Par exemple, il y a un mendiant qui mendie au coin d’une rue. D’autres braves gens savent peut-être ce qui l’a amené à cette condition ? Instinctivement, nous croyons tous qu’il est né mendiant, et qu’il n’a jamais rien fait d’autre dans sa vie ; mais les raisons pour lesquelles vous pouvez aller dans la rue et demander la charité aux gens célèbres sont des milliers, des dizaines de milliers, des millions. Ça correspond à nos vies. Le procédé matterien est celui, également repris au moins en partie par Brassens, de proposer une histoire apparemment absurde : le mendiant l’est devenu parce que tout ce qui lui est arrivé entre les mains – assiettes, filles, cordes de pendaison – s’est cassé. Exactement, cassé. Le destin, la malchance, ce que vous voulez. Et à ce moment-là, vous pourriez, je sais, aller relire l’histoire de Joël Hipeau. La relire, je crois, rend aussi bien le sens de cette chanson, et ce que ce mot, “empathie”, signifie vraiment, que j’ai tant de fois mentionné dans cette très courte introduction. Peut-être, qui sait si vous ne retrouverez pas au moins un peu de sa vraie valeur. J’oubliais de dire, enfin : Il est probable que cette chanson a été écrite par Mani Matter quand il était encore un adolescent. Et cet adolescent a écrit un chef-d’œuvre, en faisant le petit Brassens des montagnes, inconnu, dans une langue préhistorique. [RV]
Le
jour où je
suis venu au monde,
on me l’a
dit hier,
Ma mère, à la maison, venait de casser une soupière.
Depuis, jusqu’à ma mort est tracé mon destin :
Tout ce qui passe entre mes doigts se casse dans ma main.
Je voudrais me corriger, mais ça ne sert à rien.
Ce qui était entier est en mille morceaux,
Les débris que je laisse me dénoncent aussitôt.
Tout ce qui passe entre mes doigts se casse dans ma main.
J’avais rencontré une fille – épisode triste, mais vrai –
Une fille en porcelaine aux cheveux noir de jais.

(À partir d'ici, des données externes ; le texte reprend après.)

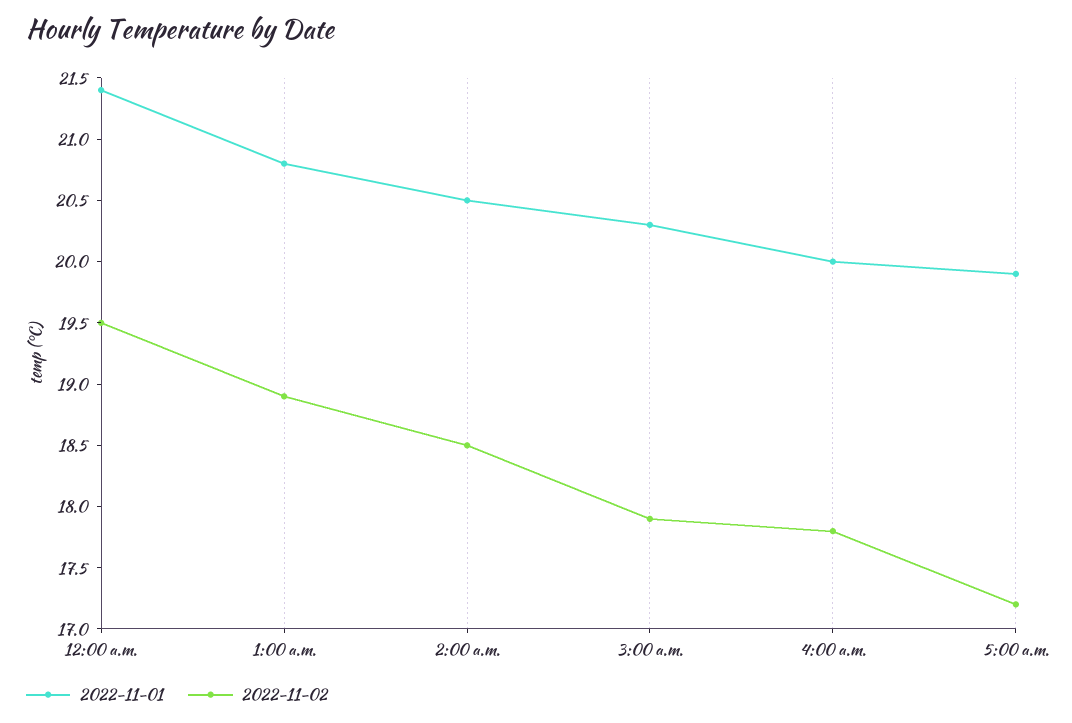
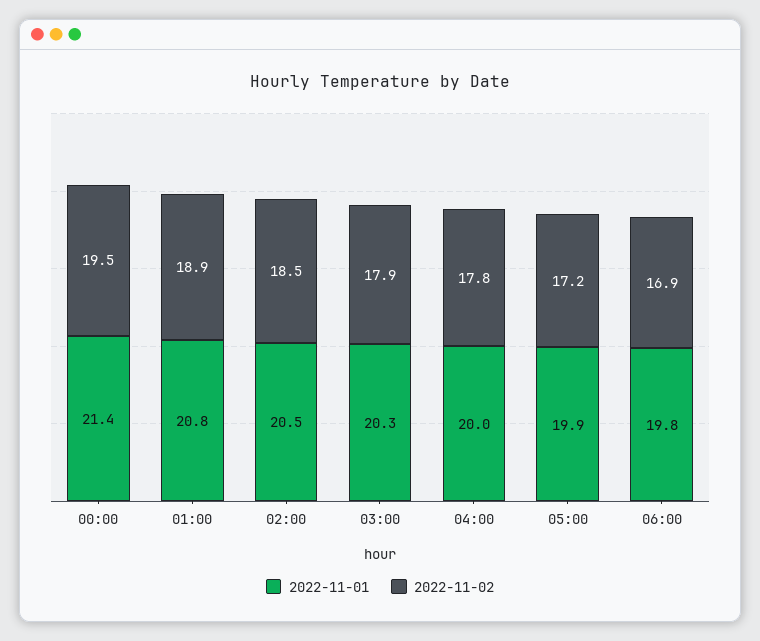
2022-11-01, 06:00: none -> 19.8
2022-11-02, 06:00: none -> 16.9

L’autre soir, elle me dit : tout finira demain.
Tout ce qui passe entre mes doigts se casse dans ma main.
On
s’est quittés pour toujours.
En l’embrassant, je l’ai étouffée d’amour.
Je ne l’ai pas fait exprès, croyez-moi, nom d’un chien !
Tout ce qui passe entre mes doigts se casse dans ma main.
On
m’a jugé
et pendu
hier, court et
bien.
Je pendais déjà, quand à mon grand étonnement,
La corde s’est cassée à l’ultime moment.
Tout ce qui passe entre mes doigts se casse dans ma main.
Depuis, je suis mendiant, je ne fais plus rien.
Vous comprenez, alors soyez bons, braves gens,
Ouvrez votre porte-monnaie et faites-moi un petit présent.
Tout ce qui passe entre mes doigts se casse dans ma main.